Все трое умолкли. Вокруг гомонила взбудораженная грядущим путешествием детвора: недавно Нина Алексеевна объявила, что скоро они подъедут к аэропорту.
– Ты же не думаешь, что это тебя несли хоронить? – прямо спросила Катя. – Или кого-то из нас?
– Мне кажется, дело не в этом, – медленно проговорила Вася. Она и вправду так не думала. – Тут есть какая-то загадка, и она связана с нашей поездкой.

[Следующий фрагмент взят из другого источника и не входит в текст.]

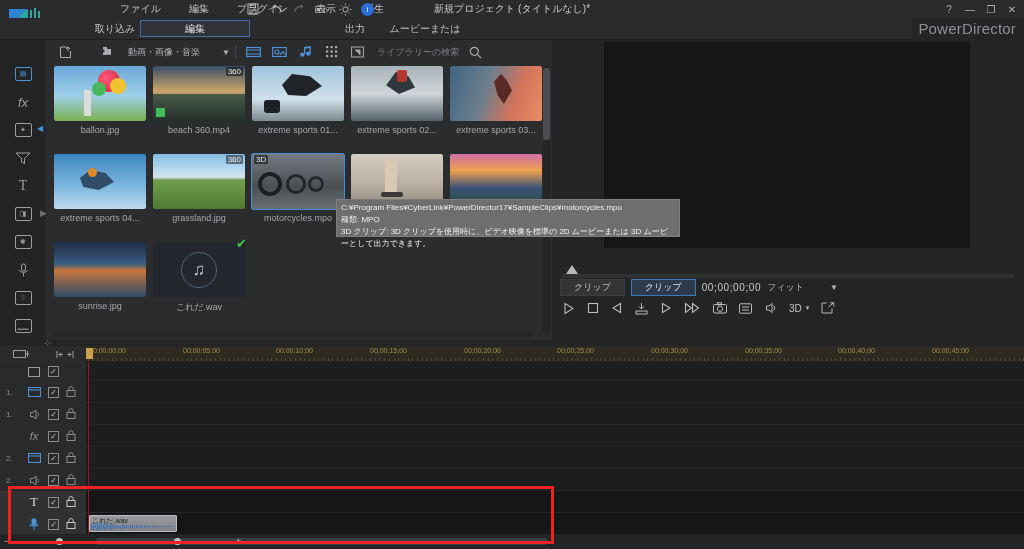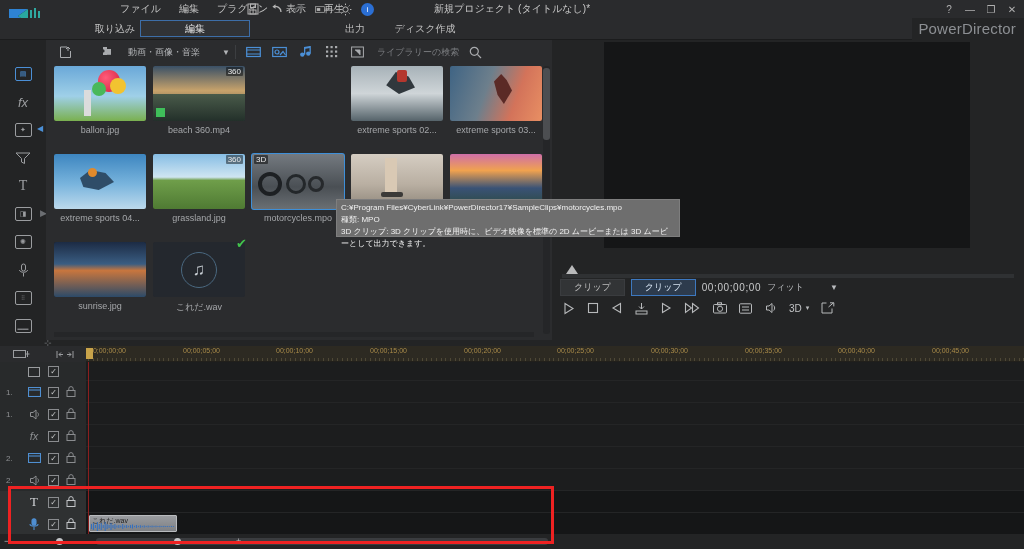--- a/index.html
+++ b/index.html
@@ -23,7 +23,7 @@
     position: absolute; left: 6px; top: 2px; width: 38px; height: 28px;
     display: flex; align-items: center; justify-content: center;
   }
-  .menu-items { position: absolute; left: 118px; top: 0; height: 18px; display: flex; align-items: center; gap: 14px; }
+  .menu-items { position: absolute; left: 118px; top: 0; height: 18px; display: flex; align-items: center; gap: 24px; }
   .menu-item { font-size: 10px; color: #c2c2c2; padding: 1px 2px; cursor: default; }
   .tb-icons { position: absolute; left: 246px; top: 0; height: 18px; display: flex; align-items: center; gap: 9px; }
   .tbi { width: 14px; height: 14px; display: flex; align-items: center; justify-content: center; color: #b4b4b4; }

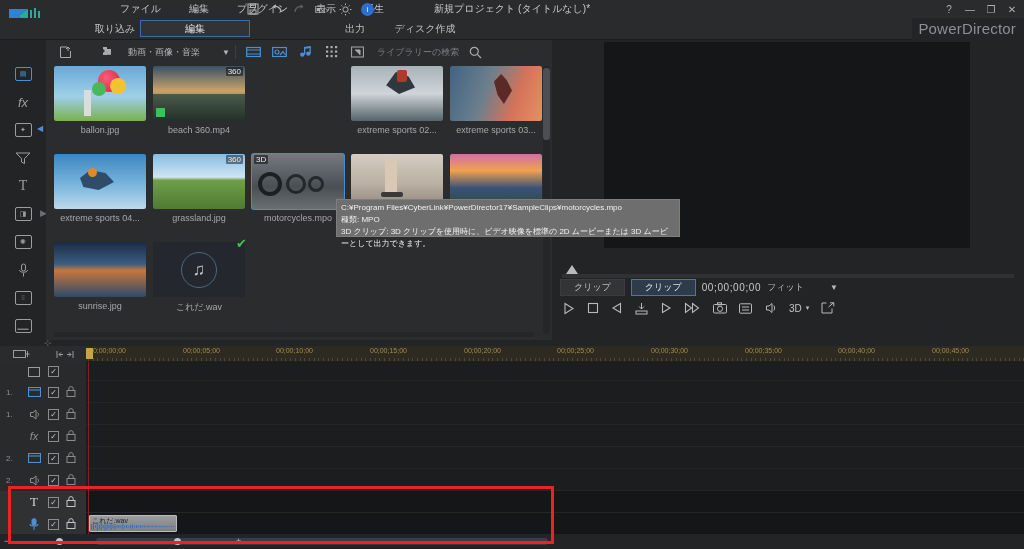--- a/index.html
+++ b/index.html
@@ -309,7 +309,7 @@
     <div class="tab" style="left:60px;width:110px;">取り込み</div>
     <div class="tab active" style="left:140px;width:110px;">編集</div>
     <div class="tab" style="left:300px;width:110px;">出力</div>
-    <div class="tab" style="left:340px;width:170px;">ディスク作成</div>
+    <div class="tab" style="left:340px;width:170px;">ムービーまたは</div>
   </div>
   <div class="brand">PowerDirector</div>
 

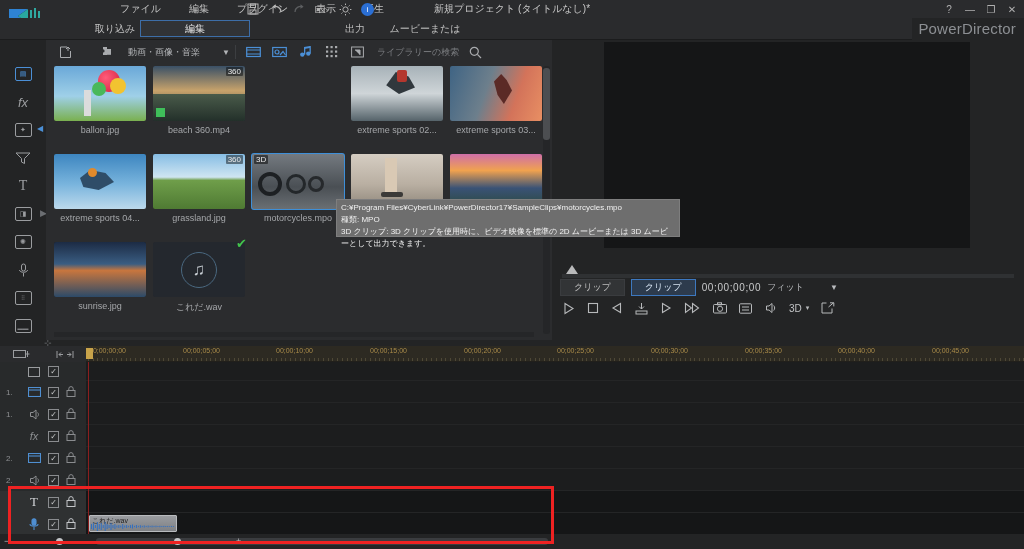--- a/index.html
+++ b/index.html
@@ -443,6 +443,14 @@
           <div class="cube3d"></div>
         </div>
         <div class="mlabel">beach 360.mp4</div>
+      </div>
+      <div class="media-item" style="left:198px;top:0px;">
+        <div class="thumb">
+          <div style="position:absolute;inset:0;background:linear-gradient(180deg,#9fc3dd 0%,#cfe0ea 60%,#7b8a90 100%);"></div>
+          <div style="position:absolute;left:30px;top:8px;width:40px;height:22px;background:#202428;clip-path:polygon(0 50%,25% 0,70% 10%,100% 55%,60% 100%,15% 95%);"></div>
+          <div style="position:absolute;left:12px;top:34px;width:16px;height:13px;background:#1c2024;border-radius:3px;"></div>
+        </div>
+        <div class="mlabel">extreme sports 01...</div>
       </div>
       <div class="media-item" style="left:297px;top:0px;">
         <div class="thumb">

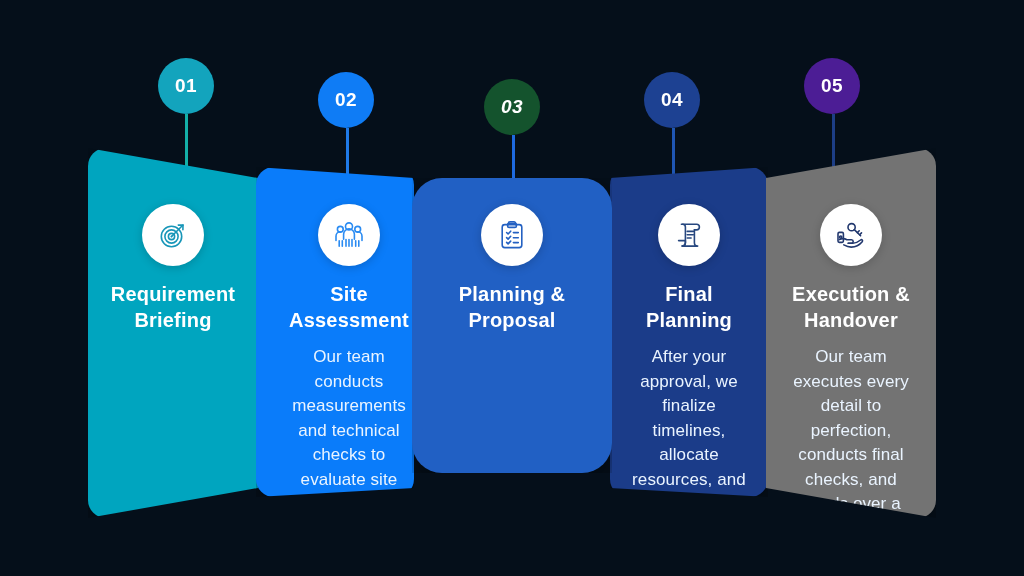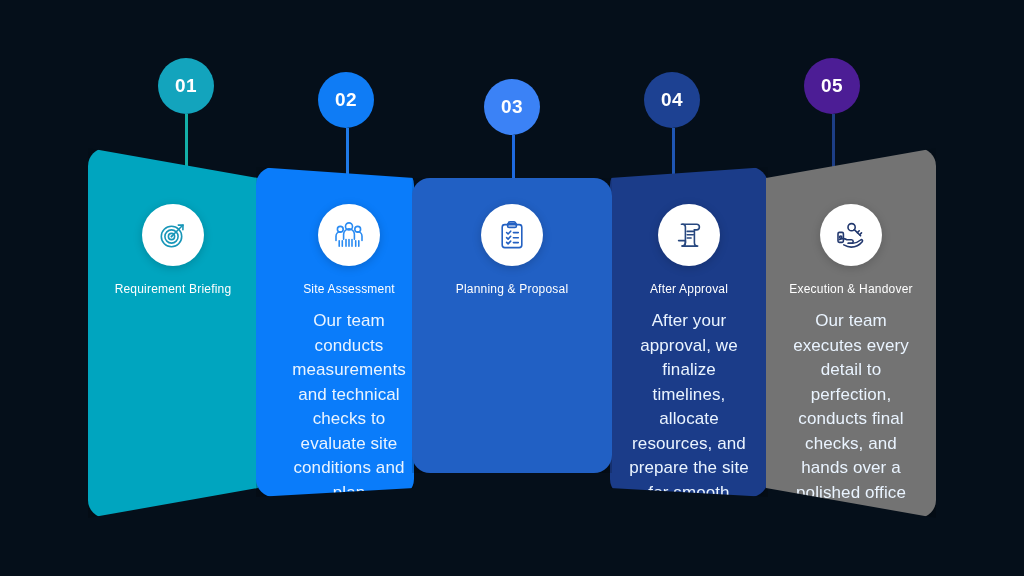--- a/index.html
+++ b/index.html
@@ -116,7 +116,7 @@
       <div class="card-desc">Our team conducts measurements and technical checks to evaluate site conditions and plan accurately.</div>
     </div>
     <div class="stem" style="left: 512px; top: 135px; height: 45px; background: rgb(30, 106, 224);"></div>
-    <div class="badge" style="left: 484px; top: 79px; background: #3b82f6;">
+    <div class="badge" style="left: 484px; top: 79px; background: #14532d; font-style: italic;">
       <span>03</span>
     </div>
     <div class="card card-3" style="left: 412px; top: 178px; width: 200px; height: 295px; background: rgb(33, 96, 196); clip-path: polygon(0% 0%, 100% 0%, 100% 100%, 0% 100%); border-radius: 18px; filter: drop-shadow(rgba(0, 0, 0, 0.45) 0px 10px 16px); padding-top: 26px;">

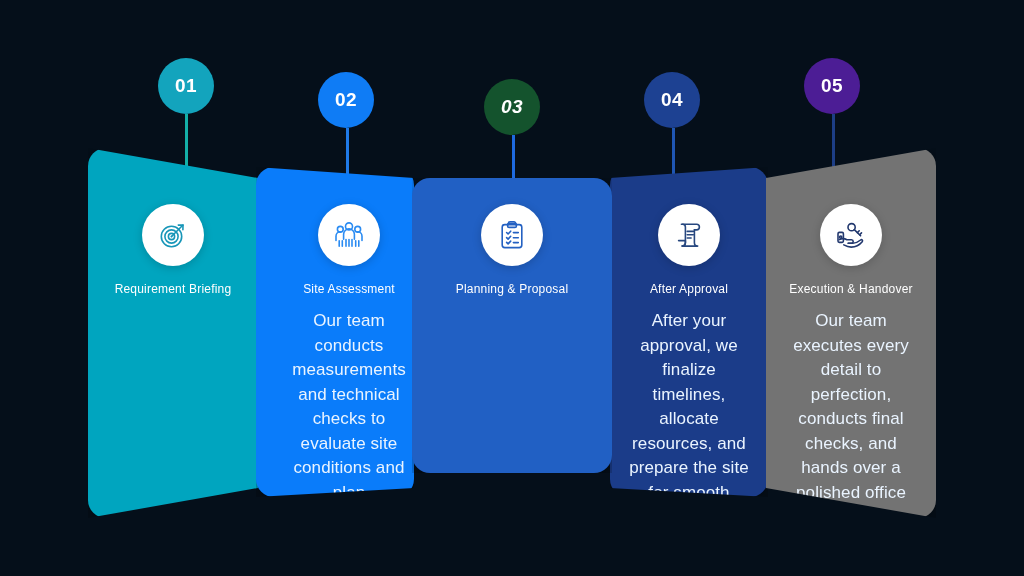--- a/index.html
+++ b/index.html
@@ -55,8 +55,8 @@
   .icon-wrap svg { width:32px; height:32px; display:block; }
 
   .card-title {
-    font-size:12px;
-    font-weight:400;
+    font-size:20px;
+    font-weight:700;
     line-height:1.28;
     margin-top:16px;
     color:#ffffff;

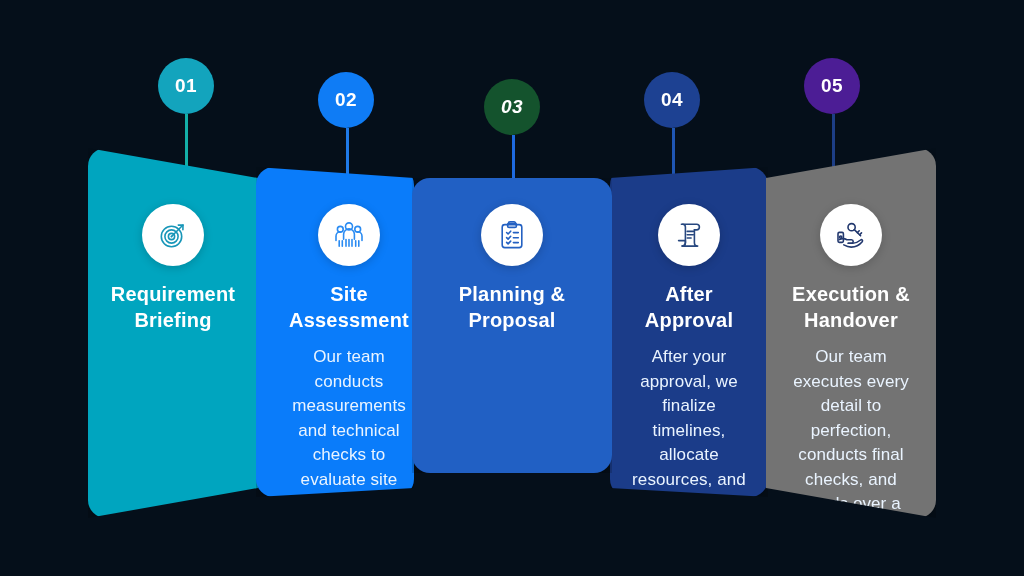--- a/index.html
+++ b/index.html
@@ -119,7 +119,7 @@
     <div class="badge" style="left: 484px; top: 79px; background: #14532d; font-style: italic;">
       <span>03</span>
     </div>
-    <div class="card card-3" style="left: 412px; top: 178px; width: 200px; height: 295px; background: rgb(33, 96, 196); clip-path: polygon(0% 0%, 100% 0%, 100% 100%, 0% 100%); border-radius: 18px; filter: drop-shadow(rgba(0, 0, 0, 0.45) 0px 10px 16px); padding-top: 26px;">
+    <div class="card card-3" style="left: 412px; top: 178px; width: 200px; height: 295px; background: rgb(33, 96, 196); clip-path: polygon(0% 0%, 100% 0%, 100% 100%, 0% 100%); border-radius: 30px; filter: drop-shadow(rgba(0, 0, 0, 0.45) 0px 10px 16px); padding-top: 26px;">
       <div class="icon-wrap">
         <span>
           <svg viewBox="0 0 32 32">

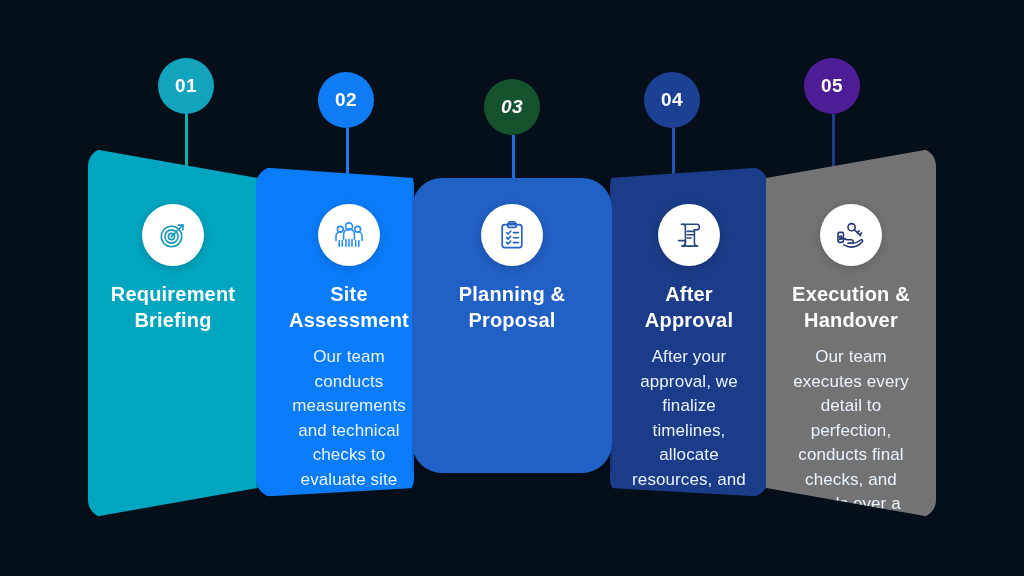--- a/index.html
+++ b/index.html
@@ -150,7 +150,7 @@
           </svg>
         </span>
       </div>
-      <div class="card-title">After Approval</div>
+      <div class="card-title">Final Planning</div>
       <div class="card-desc">After your approval, we finalize timelines, allocate resources, and prepare the site for smooth execution.</div>
     </div>
     <div class="stem" style="left: 832px; top: 114px; height: 66px; background: rgb(29, 62, 134);"></div>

– Пока не приедем в Бадальску Баню, мы ее все равно не отгадаем, – подвел черту Дима.
Девушки были согласны с ним, причем Катя, в отличие от Васи, не столько волновалась, сколько предвкушала приключение.
Но ни один из них не мог предположить, что именно было им уготовано.
Глава пятая
Работы было много, и дни летели незаметно. Илья сам удивлялся, насколько быстро и легко влился в свою новую жизнь, включился в ритм.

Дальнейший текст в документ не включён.